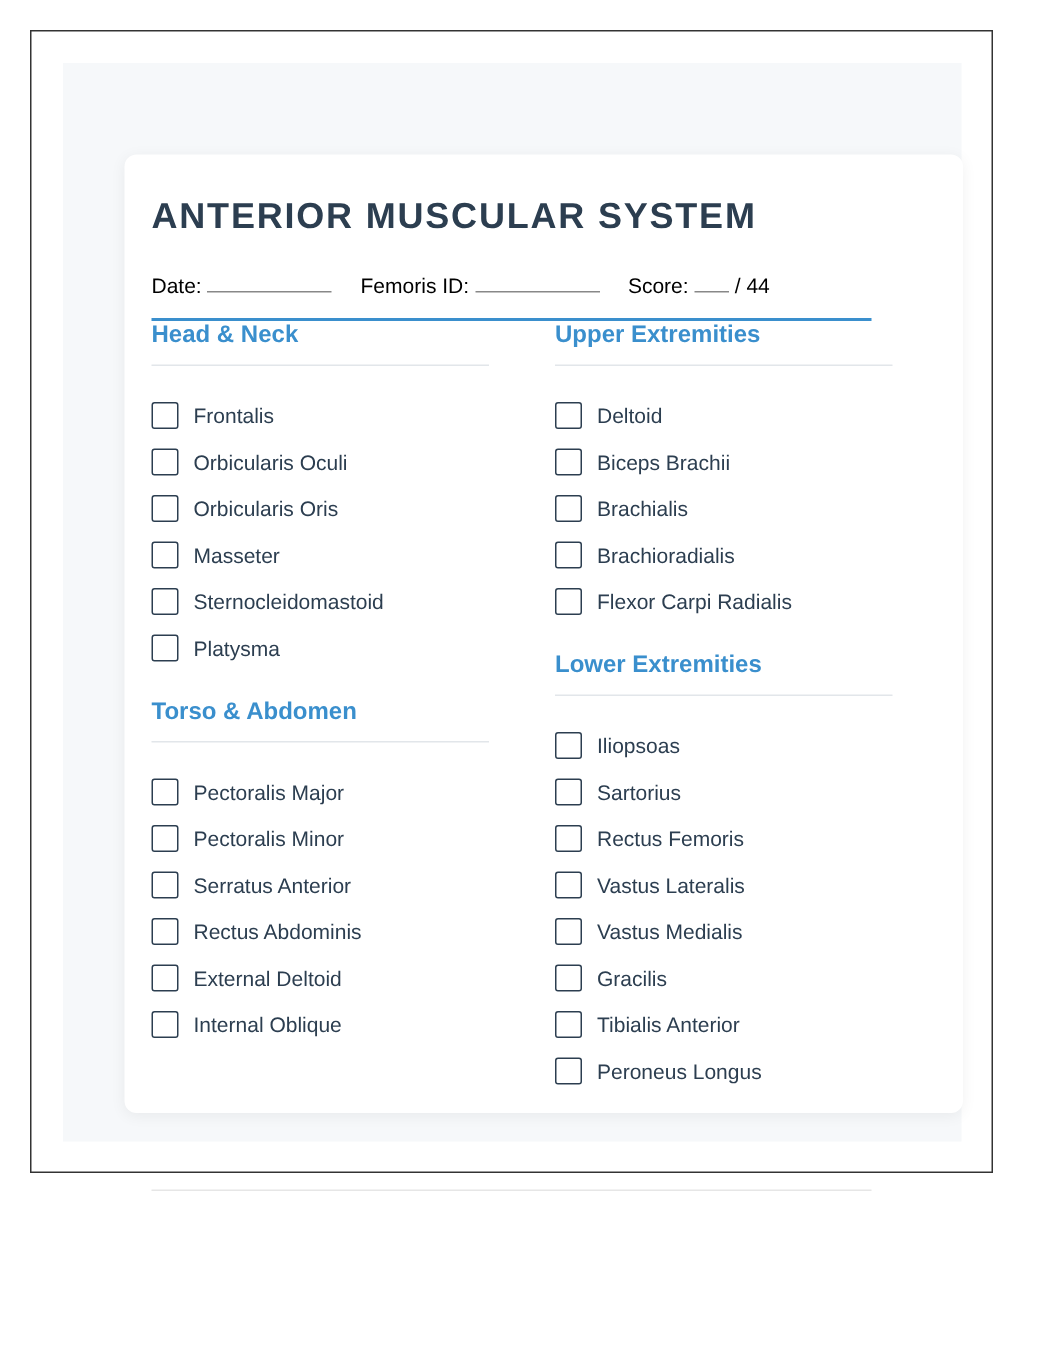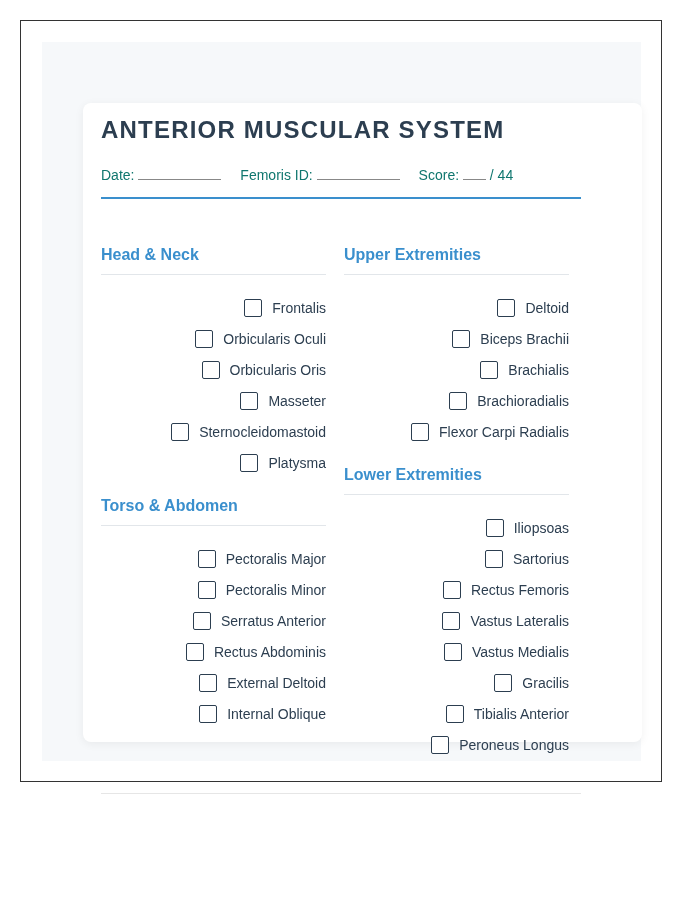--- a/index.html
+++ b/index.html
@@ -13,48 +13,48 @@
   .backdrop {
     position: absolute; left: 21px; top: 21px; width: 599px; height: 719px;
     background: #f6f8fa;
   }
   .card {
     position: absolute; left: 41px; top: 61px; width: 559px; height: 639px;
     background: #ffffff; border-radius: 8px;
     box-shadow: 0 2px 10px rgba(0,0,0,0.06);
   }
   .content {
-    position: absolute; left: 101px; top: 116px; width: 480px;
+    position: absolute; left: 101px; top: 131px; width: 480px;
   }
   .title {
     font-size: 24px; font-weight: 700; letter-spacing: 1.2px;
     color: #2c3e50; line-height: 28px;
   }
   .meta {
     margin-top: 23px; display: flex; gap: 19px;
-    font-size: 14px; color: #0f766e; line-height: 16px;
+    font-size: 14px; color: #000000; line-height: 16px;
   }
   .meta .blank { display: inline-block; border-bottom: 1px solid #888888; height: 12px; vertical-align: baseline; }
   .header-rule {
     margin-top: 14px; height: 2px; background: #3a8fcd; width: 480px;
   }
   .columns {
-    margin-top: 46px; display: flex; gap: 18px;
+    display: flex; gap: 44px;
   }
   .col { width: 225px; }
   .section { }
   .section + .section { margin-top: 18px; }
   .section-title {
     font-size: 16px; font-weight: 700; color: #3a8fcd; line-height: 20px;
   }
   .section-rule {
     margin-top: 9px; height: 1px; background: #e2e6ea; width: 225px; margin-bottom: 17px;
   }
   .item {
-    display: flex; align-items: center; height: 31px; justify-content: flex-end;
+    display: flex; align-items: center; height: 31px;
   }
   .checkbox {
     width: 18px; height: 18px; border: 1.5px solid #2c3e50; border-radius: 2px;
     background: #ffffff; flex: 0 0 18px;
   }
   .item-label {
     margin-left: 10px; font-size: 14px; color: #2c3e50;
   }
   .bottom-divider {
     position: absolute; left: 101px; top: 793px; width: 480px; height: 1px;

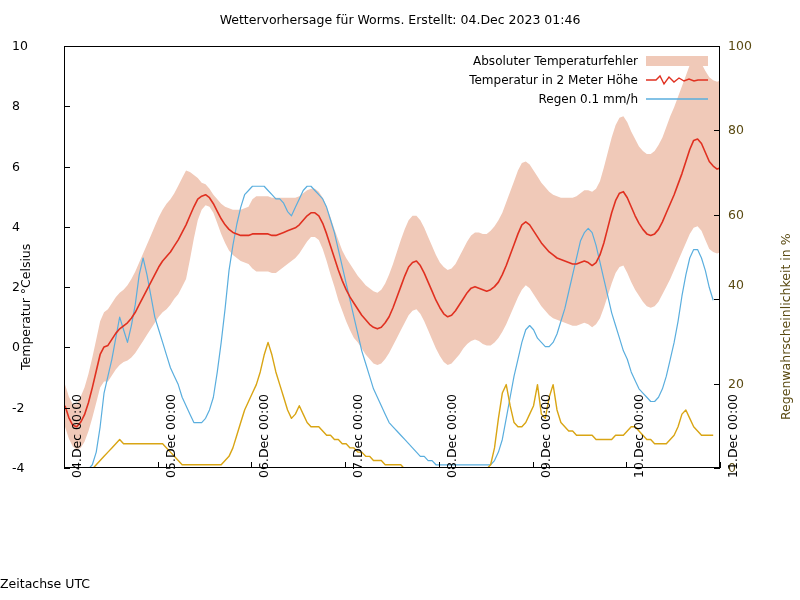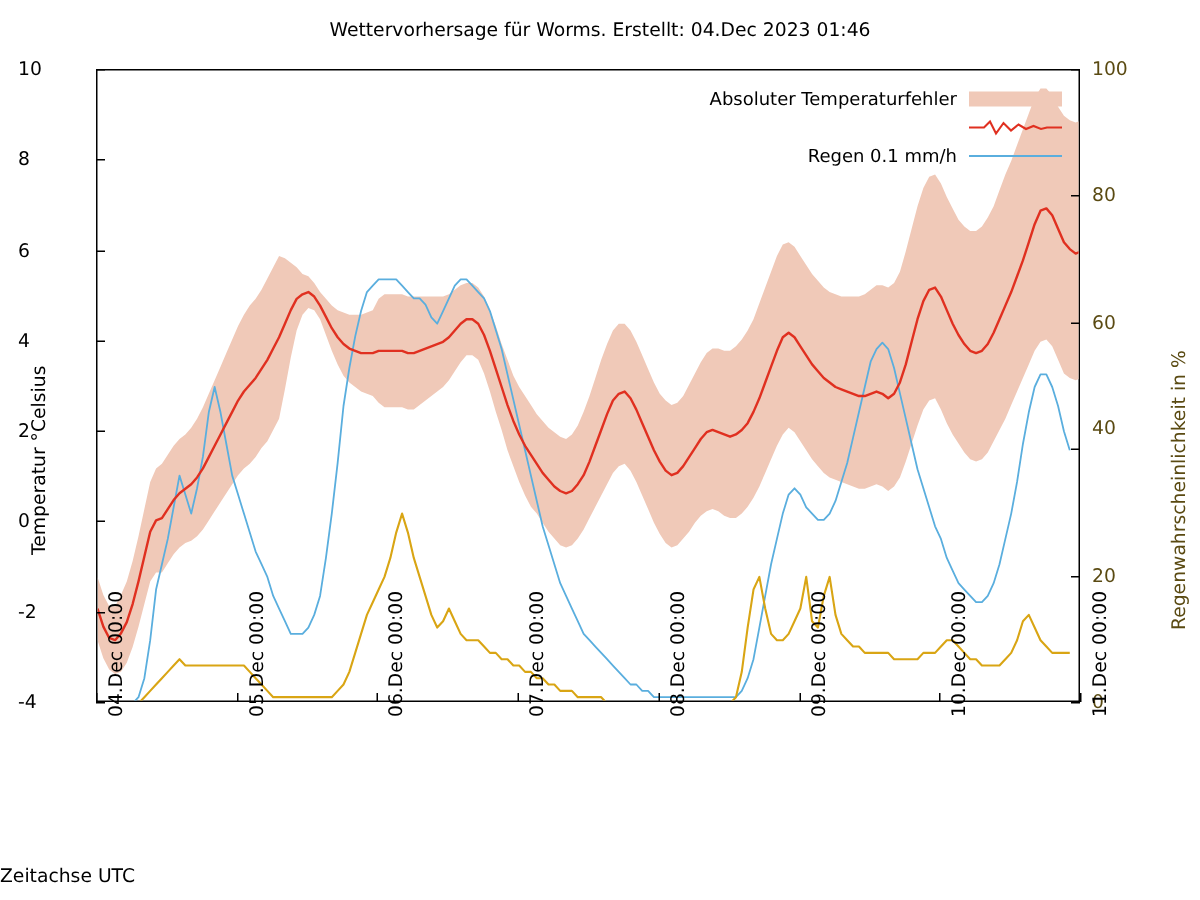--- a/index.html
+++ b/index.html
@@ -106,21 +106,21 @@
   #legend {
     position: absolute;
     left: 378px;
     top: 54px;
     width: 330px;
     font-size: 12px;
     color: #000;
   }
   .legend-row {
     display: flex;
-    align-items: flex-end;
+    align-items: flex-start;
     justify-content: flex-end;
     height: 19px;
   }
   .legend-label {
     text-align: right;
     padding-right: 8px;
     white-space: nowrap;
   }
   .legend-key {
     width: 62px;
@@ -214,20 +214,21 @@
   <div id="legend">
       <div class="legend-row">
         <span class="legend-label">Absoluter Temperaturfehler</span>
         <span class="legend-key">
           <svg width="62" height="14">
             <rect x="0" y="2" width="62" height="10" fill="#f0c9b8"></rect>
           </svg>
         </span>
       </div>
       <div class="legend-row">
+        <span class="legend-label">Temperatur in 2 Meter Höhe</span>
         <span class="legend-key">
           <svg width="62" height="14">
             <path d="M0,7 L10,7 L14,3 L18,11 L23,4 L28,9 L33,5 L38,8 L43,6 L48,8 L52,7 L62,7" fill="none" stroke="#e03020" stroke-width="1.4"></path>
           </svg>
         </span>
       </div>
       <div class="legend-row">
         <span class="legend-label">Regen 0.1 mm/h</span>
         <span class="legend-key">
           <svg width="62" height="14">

----------------

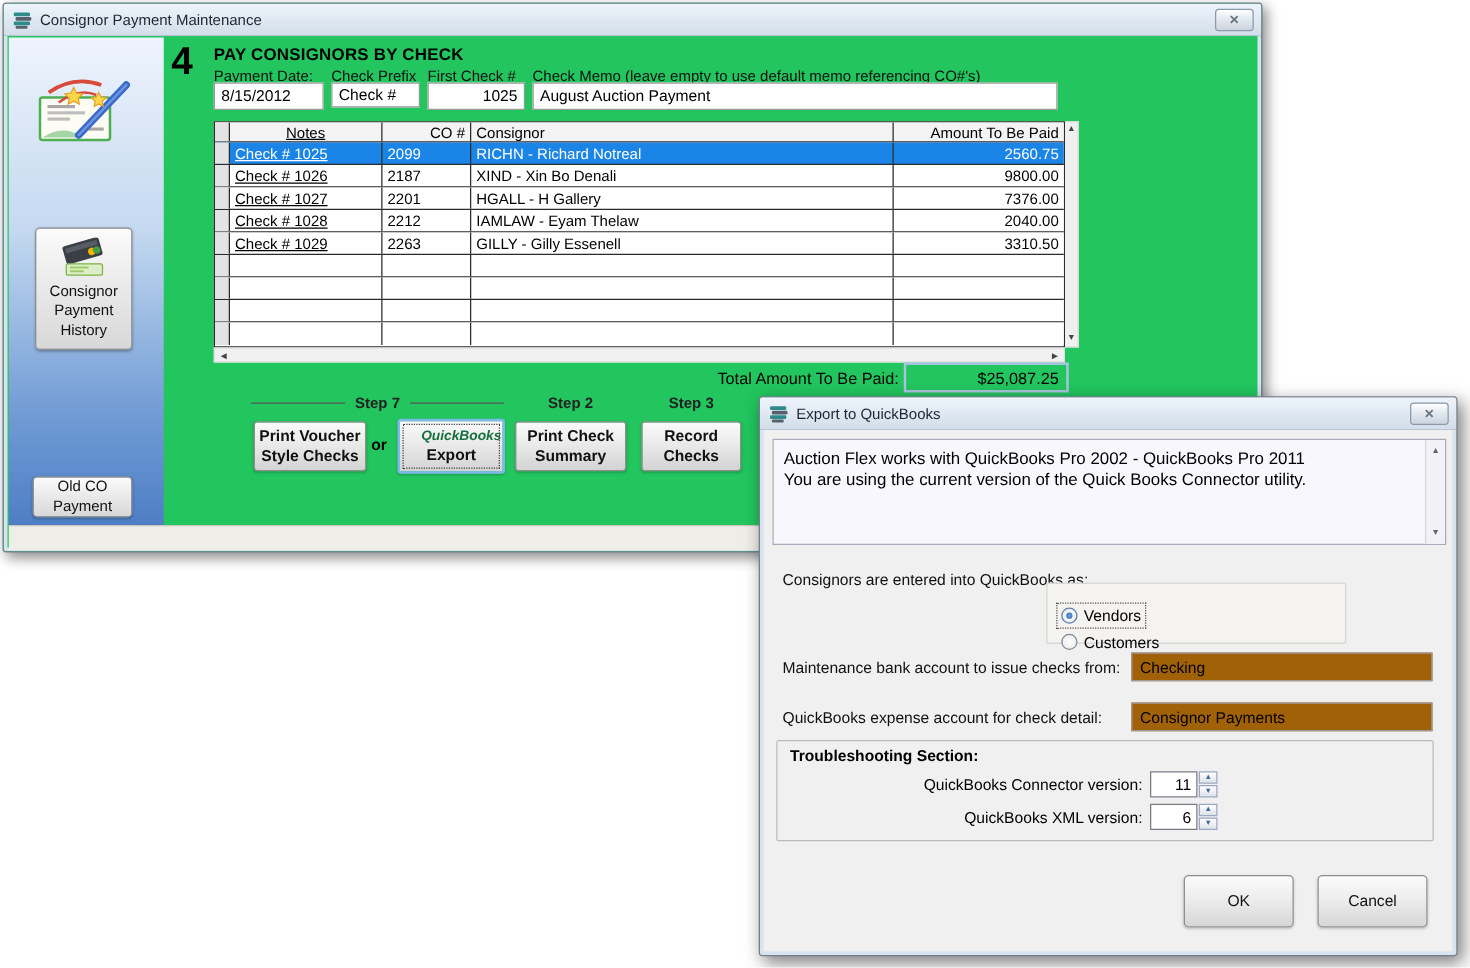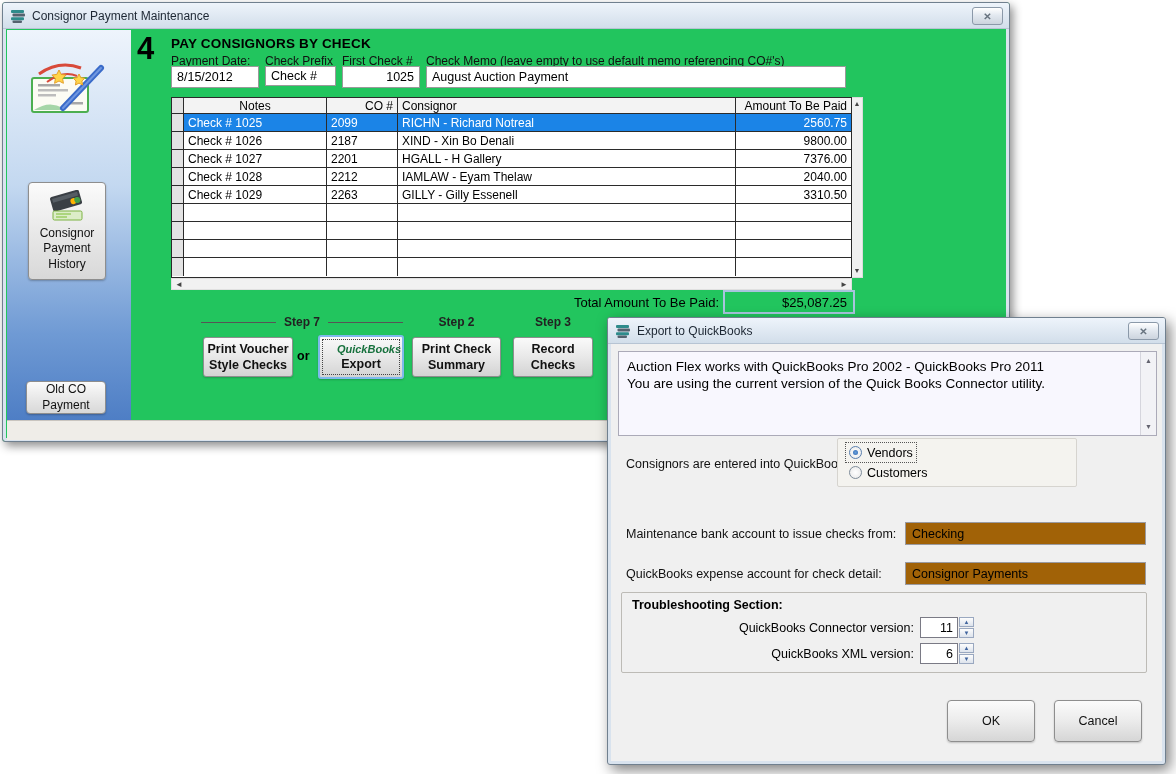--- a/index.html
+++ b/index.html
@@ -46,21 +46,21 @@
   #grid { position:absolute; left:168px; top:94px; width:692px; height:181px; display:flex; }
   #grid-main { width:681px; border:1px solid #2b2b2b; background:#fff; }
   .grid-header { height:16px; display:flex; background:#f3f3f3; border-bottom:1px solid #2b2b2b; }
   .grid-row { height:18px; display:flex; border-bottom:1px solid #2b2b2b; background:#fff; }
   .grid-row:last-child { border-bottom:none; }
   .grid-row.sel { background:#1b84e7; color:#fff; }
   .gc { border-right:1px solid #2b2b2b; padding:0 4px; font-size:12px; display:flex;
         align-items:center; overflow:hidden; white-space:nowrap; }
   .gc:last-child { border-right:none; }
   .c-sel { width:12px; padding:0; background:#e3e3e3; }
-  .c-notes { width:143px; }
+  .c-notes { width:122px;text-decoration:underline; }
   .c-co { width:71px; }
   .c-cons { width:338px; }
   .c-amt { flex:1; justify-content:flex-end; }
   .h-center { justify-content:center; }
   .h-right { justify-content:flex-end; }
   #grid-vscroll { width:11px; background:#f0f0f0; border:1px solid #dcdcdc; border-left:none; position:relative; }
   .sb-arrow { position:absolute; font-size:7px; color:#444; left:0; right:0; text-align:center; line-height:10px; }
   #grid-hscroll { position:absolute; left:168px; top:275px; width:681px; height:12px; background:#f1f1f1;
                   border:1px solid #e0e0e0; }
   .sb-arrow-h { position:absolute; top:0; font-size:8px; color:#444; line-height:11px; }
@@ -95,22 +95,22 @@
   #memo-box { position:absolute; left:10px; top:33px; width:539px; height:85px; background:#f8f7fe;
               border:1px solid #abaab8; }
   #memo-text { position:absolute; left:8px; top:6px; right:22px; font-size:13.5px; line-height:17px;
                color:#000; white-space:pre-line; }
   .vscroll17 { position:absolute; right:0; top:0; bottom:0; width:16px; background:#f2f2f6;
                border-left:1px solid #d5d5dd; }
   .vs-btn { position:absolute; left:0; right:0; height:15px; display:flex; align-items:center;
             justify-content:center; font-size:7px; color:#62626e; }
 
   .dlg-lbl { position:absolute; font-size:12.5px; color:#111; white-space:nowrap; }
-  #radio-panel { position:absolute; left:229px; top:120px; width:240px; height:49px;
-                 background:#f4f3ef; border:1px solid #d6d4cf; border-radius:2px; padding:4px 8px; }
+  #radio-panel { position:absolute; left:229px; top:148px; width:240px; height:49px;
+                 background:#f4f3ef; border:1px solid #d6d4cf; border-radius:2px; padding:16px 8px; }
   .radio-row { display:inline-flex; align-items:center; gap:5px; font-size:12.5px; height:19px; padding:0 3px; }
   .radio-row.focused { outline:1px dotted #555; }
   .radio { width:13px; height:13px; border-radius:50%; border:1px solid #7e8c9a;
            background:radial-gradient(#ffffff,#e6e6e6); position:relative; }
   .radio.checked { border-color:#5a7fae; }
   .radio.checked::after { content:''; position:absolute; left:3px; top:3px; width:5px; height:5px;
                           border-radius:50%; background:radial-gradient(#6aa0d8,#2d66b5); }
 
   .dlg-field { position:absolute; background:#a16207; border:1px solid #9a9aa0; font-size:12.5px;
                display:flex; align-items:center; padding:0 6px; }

----------------

» **TASK**
Where in the entries does the word "gradient" occur? Copy out each line that has it.

» **RESPONSE FOR THIS EXERCISE**
            background:radial-gradient(#ffffff,#e6e6e6); position:relative; }
                           border-radius:50%; background:radial-gradient(#6aa0d8,#2d66b5); }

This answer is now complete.